>>>

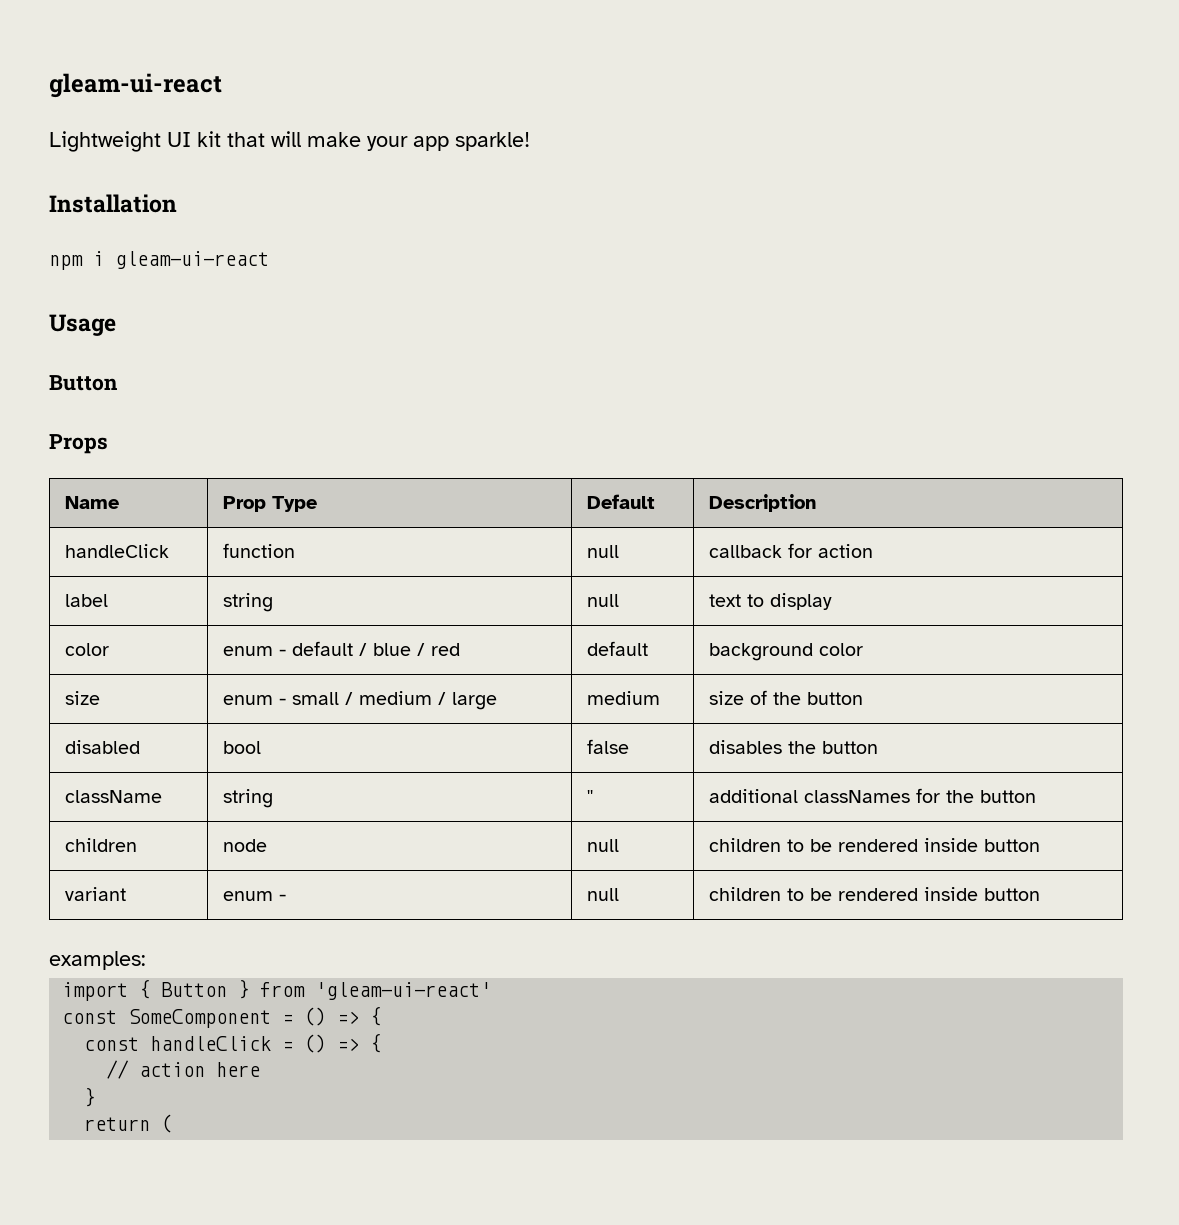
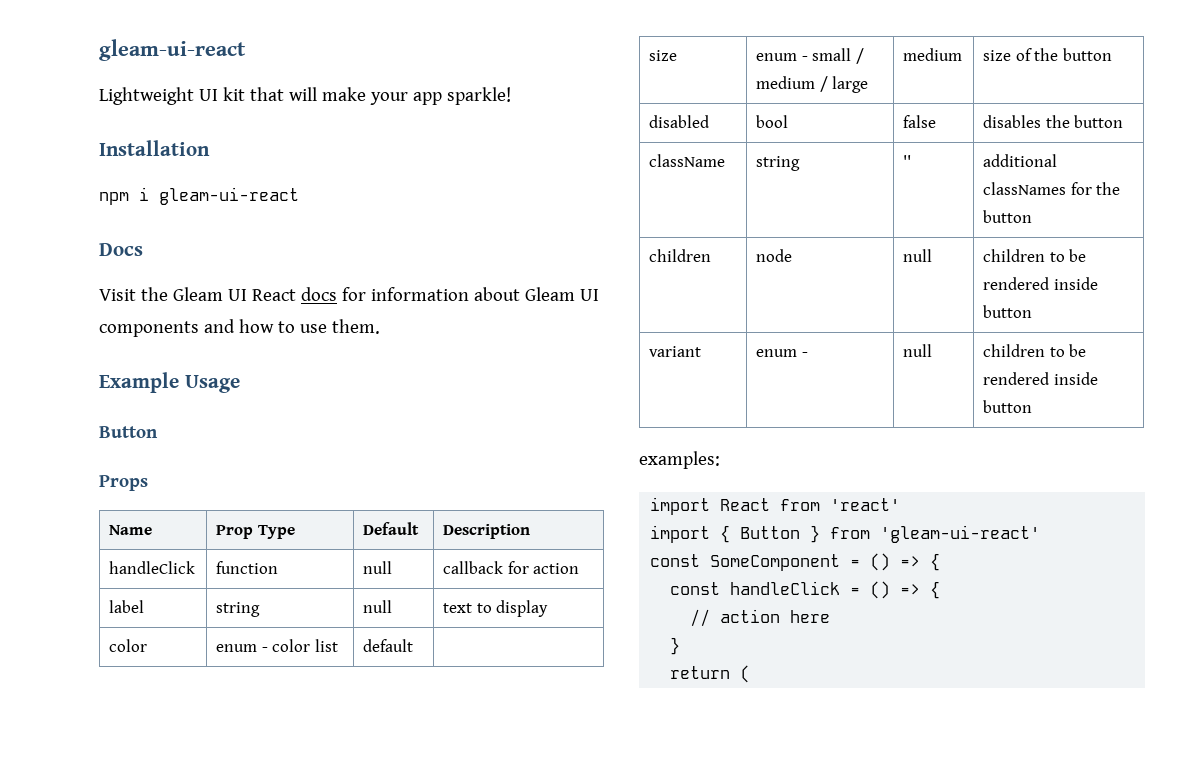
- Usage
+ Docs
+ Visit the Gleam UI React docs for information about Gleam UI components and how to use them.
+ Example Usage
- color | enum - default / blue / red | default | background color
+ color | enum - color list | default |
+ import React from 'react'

<<<

What to produce: Return the records verbatim, minus pictures.

Exercise solution:
- Usage
+ Docs
+ Visit the Gleam UI React docs for information about Gleam UI components and how to use them.
+ Example Usage
- color | enum - default / blue / red | default | background color
+ color | enum - color list | default |
+ import React from 'react'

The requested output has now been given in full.